Queste le indicazioni date qualche giorno fa dal
Ministero dell’Interno
a tutte le prefetture e al Servizio Centrale del Sistema di Accoglienza e Integrazione. Sono contenute in una circolare che ha per oggetto “Vaccinazione dei richiedenti asilo presenti nei centri di accoglienza”, che tra le altre cose ricorda le procedure di vaccinazione contro il Covid-19 avviate nei
luoghi di sbarco
e alle
frontiere terrestri,
oltre a quelle che hanno coinvolto le persone evacuate con il ponte aereo dall’
Afghanistan
.
Ora, scrive la Direzione Centrale dei Servizi Civili per l’immigrazione e l’asilo, bisogna “
assicurare la somministrazione della seconda dose
” (quando prevista).

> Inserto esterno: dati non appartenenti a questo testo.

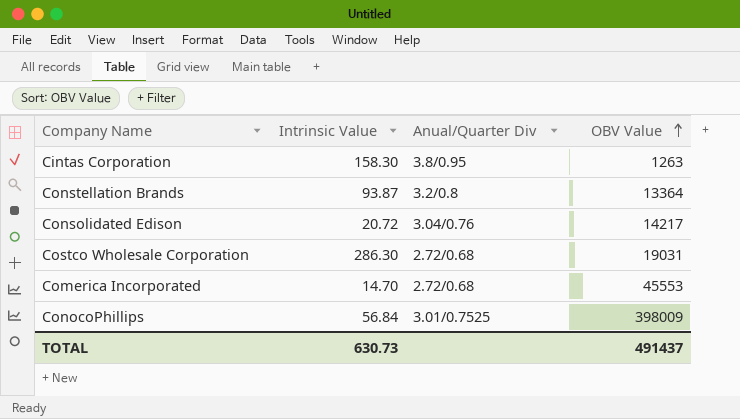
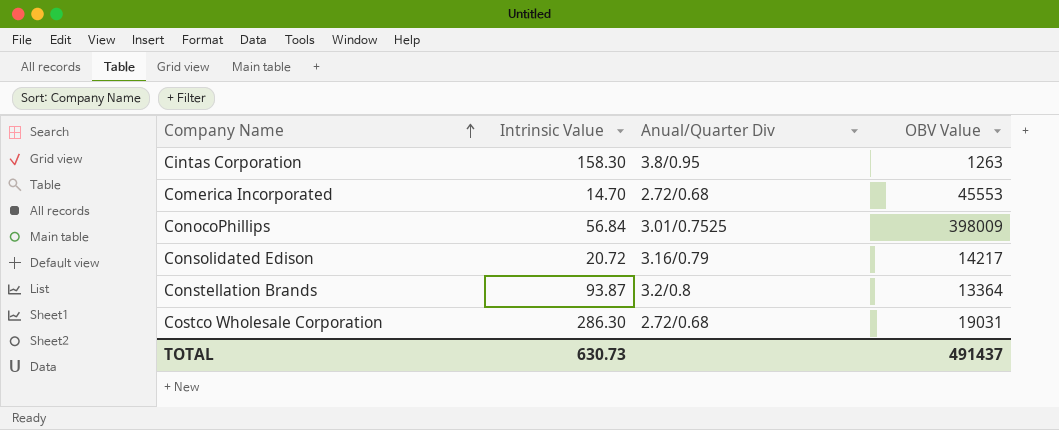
row order: OBV Value ascending -> Company Name ascending
Consolidated Edison | Anual/Quarter Div: 3.04/0.76 -> 3.16/0.79

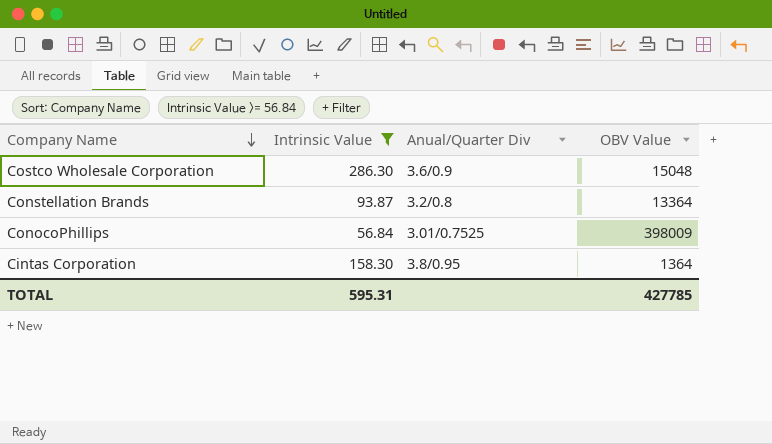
filter: none -> Intrinsic Value >= 56.84
row order: Company Name ascending -> Company Name descending
Costco Wholesale Corporation | Anual/Quarter Div: 2.72/0.68 -> 3.6/0.9
Costco Wholesale Corporation | OBV Value: 19031 -> 15048
Cintas Corporation | OBV Value: 1263 -> 1364
TOTAL | Intrinsic Value: 630.73 -> 595.31
TOTAL | OBV Value: 491437 -> 427785

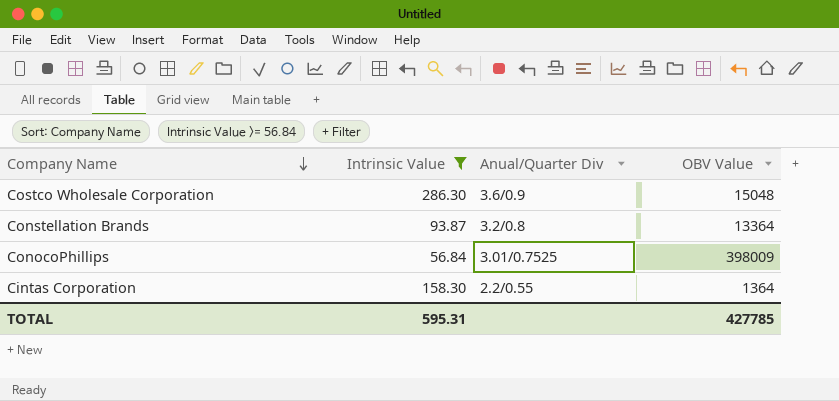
Cintas Corporation | Anual/Quarter Div: 3.8/0.95 -> 2.2/0.55

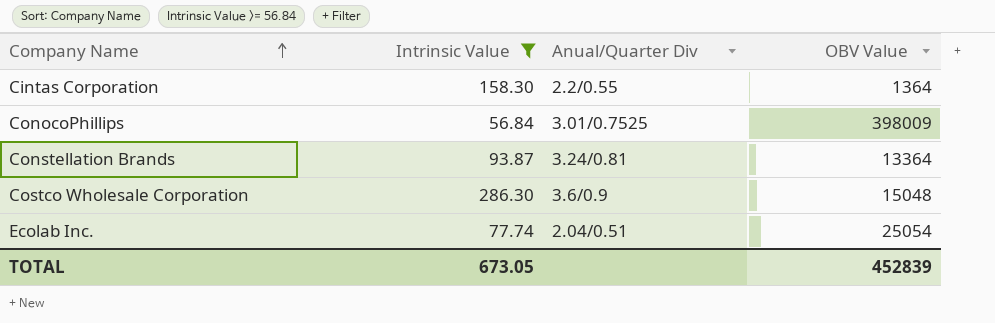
row order: Company Name descending -> Company Name ascending
Constellation Brands | Anual/Quarter Div: 3.2/0.8 -> 3.24/0.81
row Ecolab Inc.: none -> 77.74 | 2.04/0.51 | 25054
TOTAL | Intrinsic Value: 595.31 -> 673.05
TOTAL | OBV Value: 427785 -> 452839

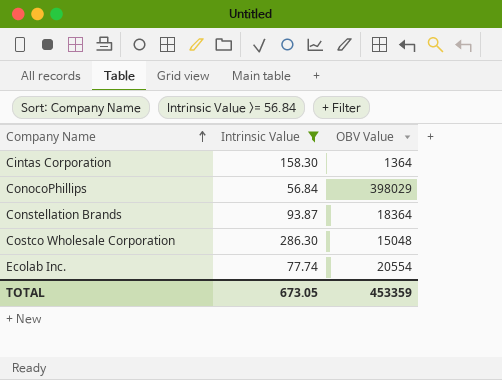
column Anual/Quarter Div | position: 3 -> none
ConocoPhillips | OBV Value: 398009 -> 398029
Constellation Brands | OBV Value: 13364 -> 18364
Ecolab Inc. | OBV Value: 25054 -> 20554
TOTAL | OBV Value: 452839 -> 453359

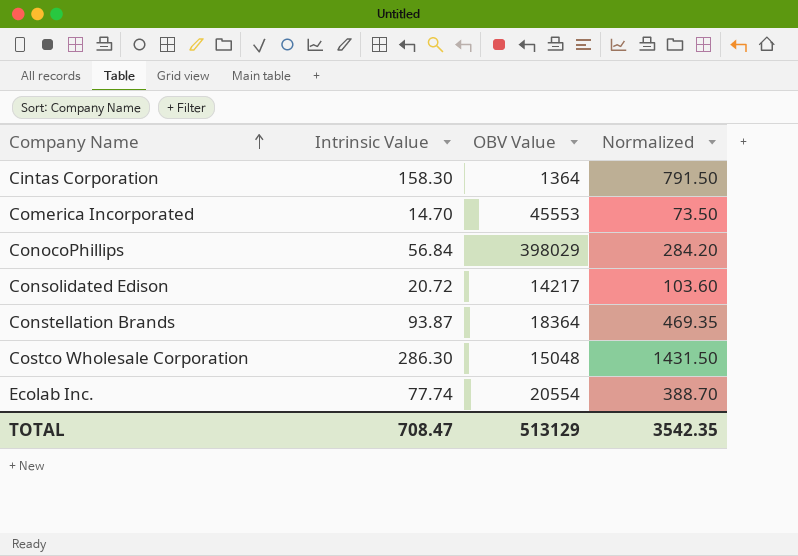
filter: Intrinsic Value >= 56.84 -> none
column Normalized | formula: none -> [Intrinsic Value] * 5
TOTAL | Intrinsic Value: 673.05 -> 708.47
TOTAL | OBV Value: 453359 -> 513129

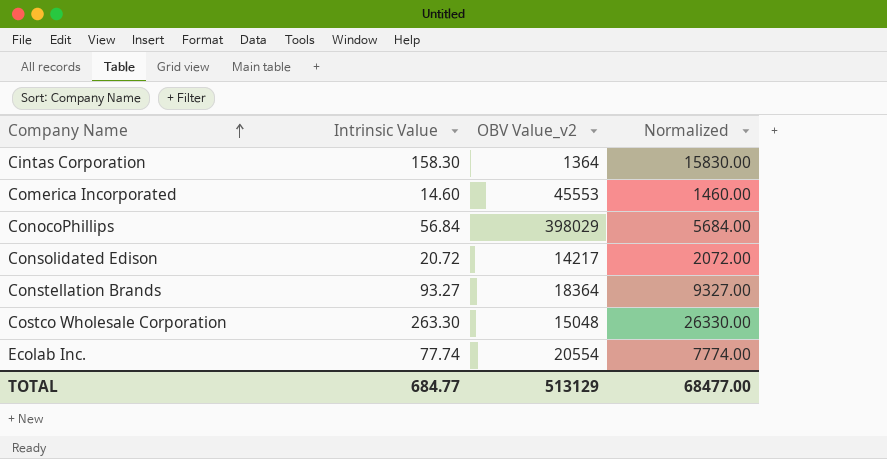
column name: OBV Value -> OBV Value_v2
column Normalized | formula: [Intrinsic Value] * 5 -> [Intrinsic Value] * 100
Comerica Incorporated | Intrinsic Value: 14.70 -> 14.60
Constellation Brands | Intrinsic Value: 93.87 -> 93.27
Costco Wholesale Corporation | Intrinsic Value: 286.30 -> 263.30
TOTAL | Intrinsic Value: 708.47 -> 684.77
TOTAL | Normalized: 3542.35 -> 68477.00

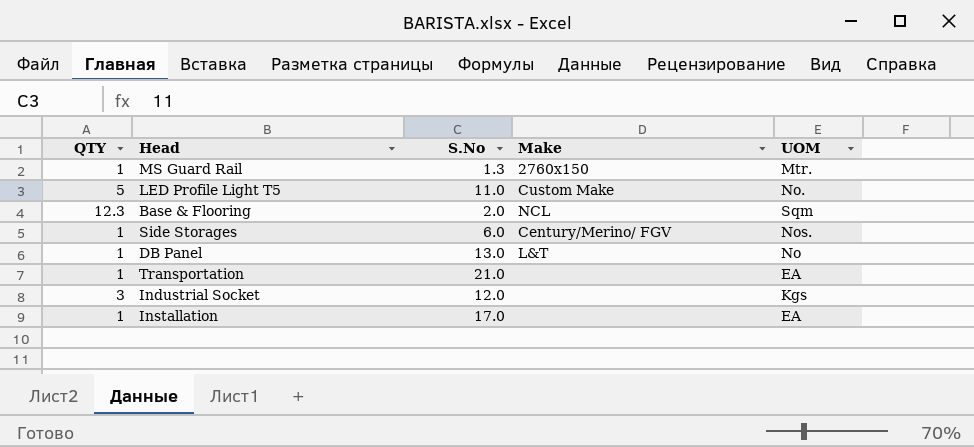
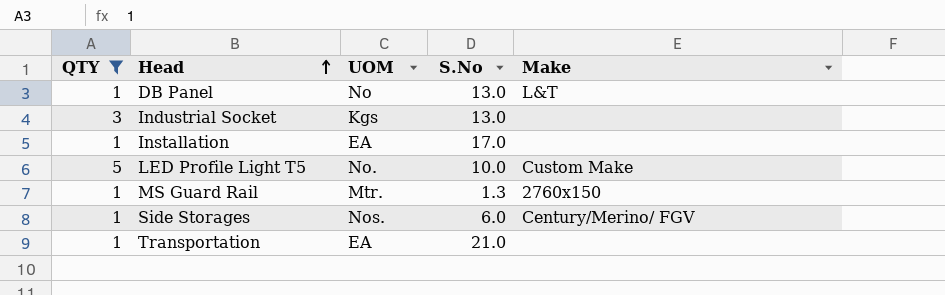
filter: none -> QTY != 12.3
row order: none -> Head ascending
column UOM | position: 5 -> 3
Industrial Socket | S.No: 12.0 -> 13.0
LED Profile Light T5 | S.No: 11.0 -> 10.0

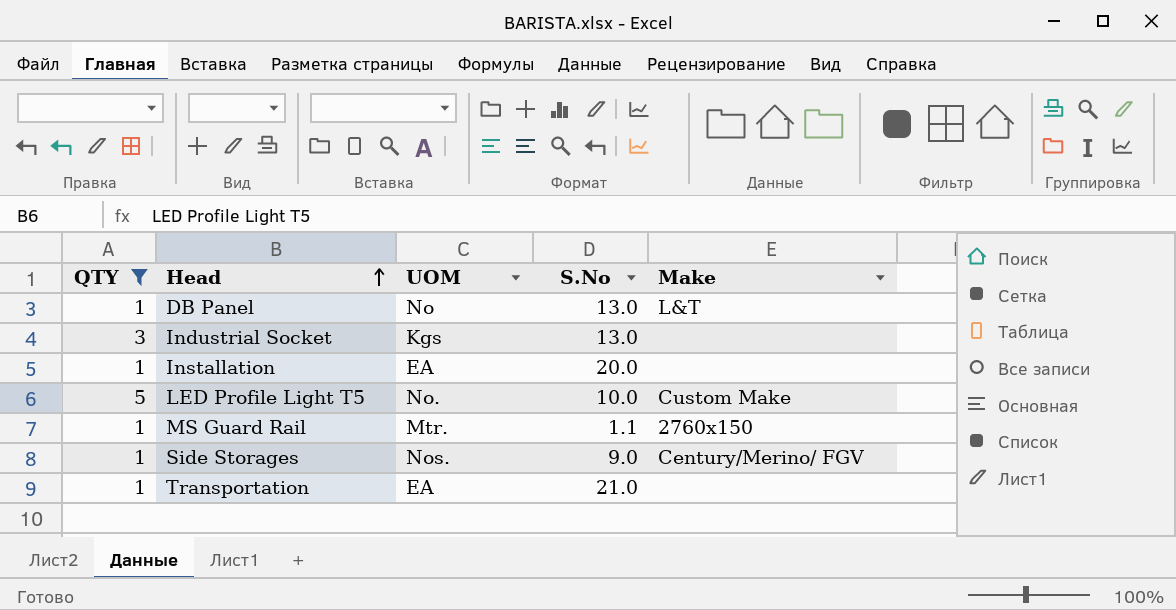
Installation | S.No: 17.0 -> 20.0
MS Guard Rail | S.No: 1.3 -> 1.1
Side Storages | S.No: 6.0 -> 9.0

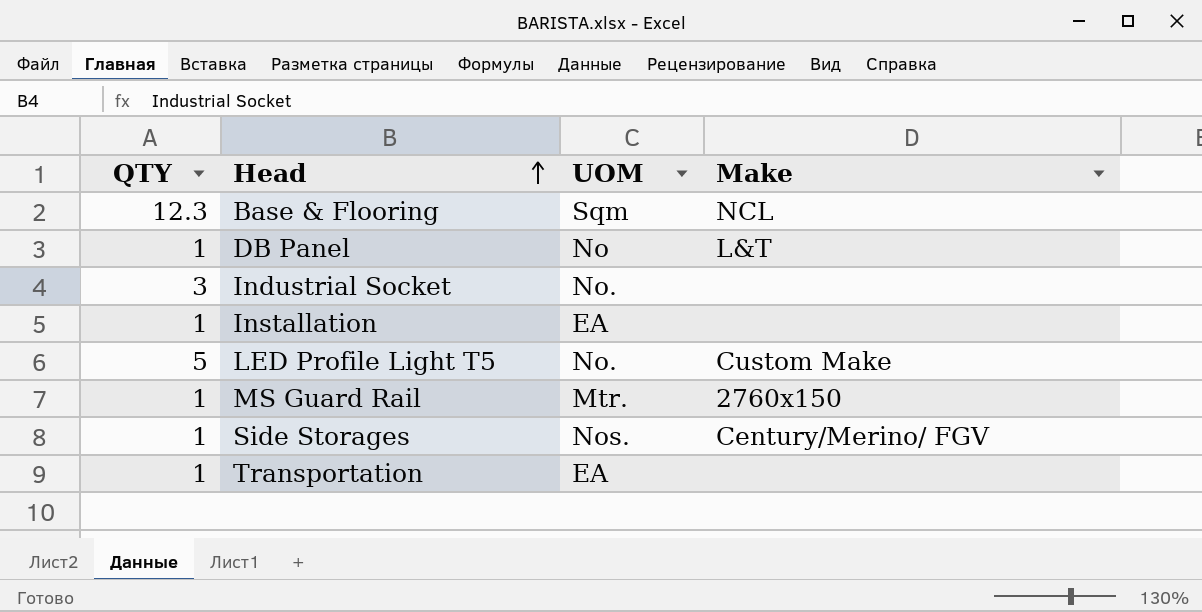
filter: QTY != 12.3 -> none
column S.No | position: 4 -> none
Industrial Socket | UOM: Kgs -> No.

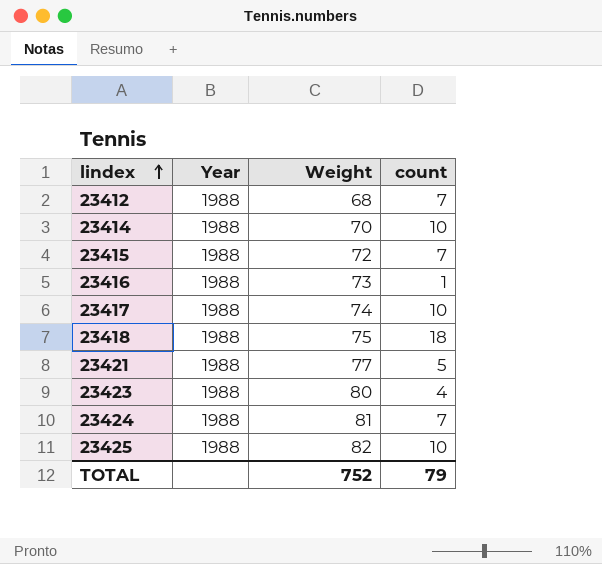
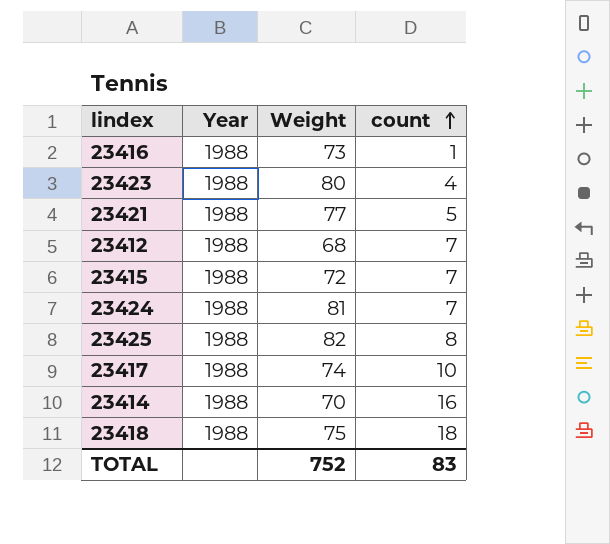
row order: lindex ascending -> count ascending
23425 | count: 10 -> 8
23414 | count: 10 -> 16
TOTAL | count: 79 -> 83

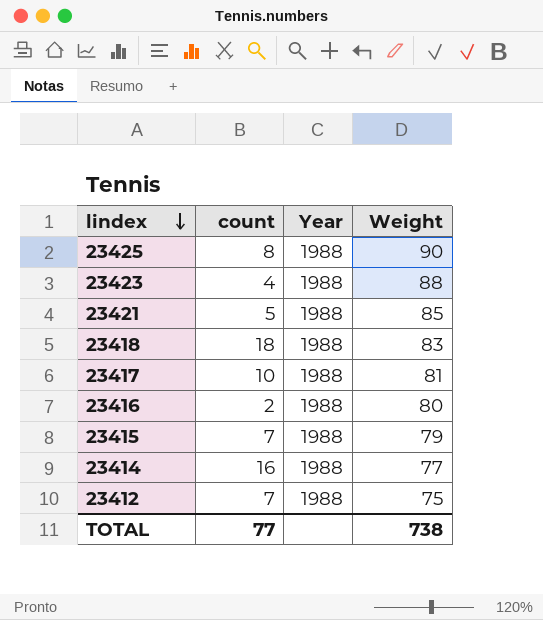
row order: count ascending -> lindex descending
column count | position: 4 -> 2
row 23424: 1988 | 81 | 7 -> none
23425 | Weight: 82 -> 90
23423 | Weight: 80 -> 88
23421 | Weight: 77 -> 85
23418 | Weight: 75 -> 83
23417 | Weight: 74 -> 81
23416 | count: 1 -> 2
23416 | Weight: 73 -> 80
23415 | Weight: 72 -> 79
23414 | Weight: 70 -> 77
23412 | Weight: 68 -> 75
TOTAL | count: 83 -> 77
TOTAL | Weight: 752 -> 738

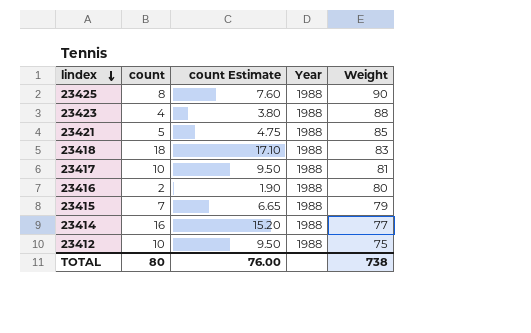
column count Estimate | formula: none -> [count] * 0.95
23412 | count: 7 -> 10
TOTAL | count: 77 -> 80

Di qui la richiesta ai gestori dei centri di
attivarsi
, con le indicazioni su come
registrare poi l’avvenuta somministrazione
e anche su
come scaricare il Green Pass
per gli ospiti, che non sono iscritti al SSN ma sono in possesso di un codice STP.
Un
Dossier
pubblicato lo scorso luglio dal Tavolo Asilo e Immigrazione e dal Tavolo Immigrazione e Salute
, basato su interviste condotte nel maggio precedente nelle strutture di accoglienza (SAI, CAS e strutture per senza fissa dimora), ha evidenziato
diffuse resistenze
a vaccinarsi tra gli ospiti.
Gli ospiti intervistati dichiarano “in netta maggioranza di essere a conoscenza della disponibilità di un vaccino per evitare di ammalarsi di COVID-19 (89,3%)”, ma “l’intenzione di farlo (compresi quelli che dichiarano di aver già effettuato la prenotazione o ricevuto il vaccino) si ferma al 40,9% degli intervistati. Vi è poi il
37%
del campione che dichiara di
non volersi sottoporre
al vaccino e il 20,1% non sa, non ha maturato una opinione/scelta al riguardo”.
Il monitoraggio ha indagato anche le
motivazioni
alla base dell’indisponibilità al vaccino. Considerando unitariamente i “no” e i “non so”, la motivazione prevalente (che riguarda il 46% delle risposte totali) consiste nel ritenere che “il vaccino può essere
pericoloso
”. Segue, nell’ordine, la motivazione “
non ho fiducia
negli operatori sanitari e nelle informazioni che danno”(15,3%).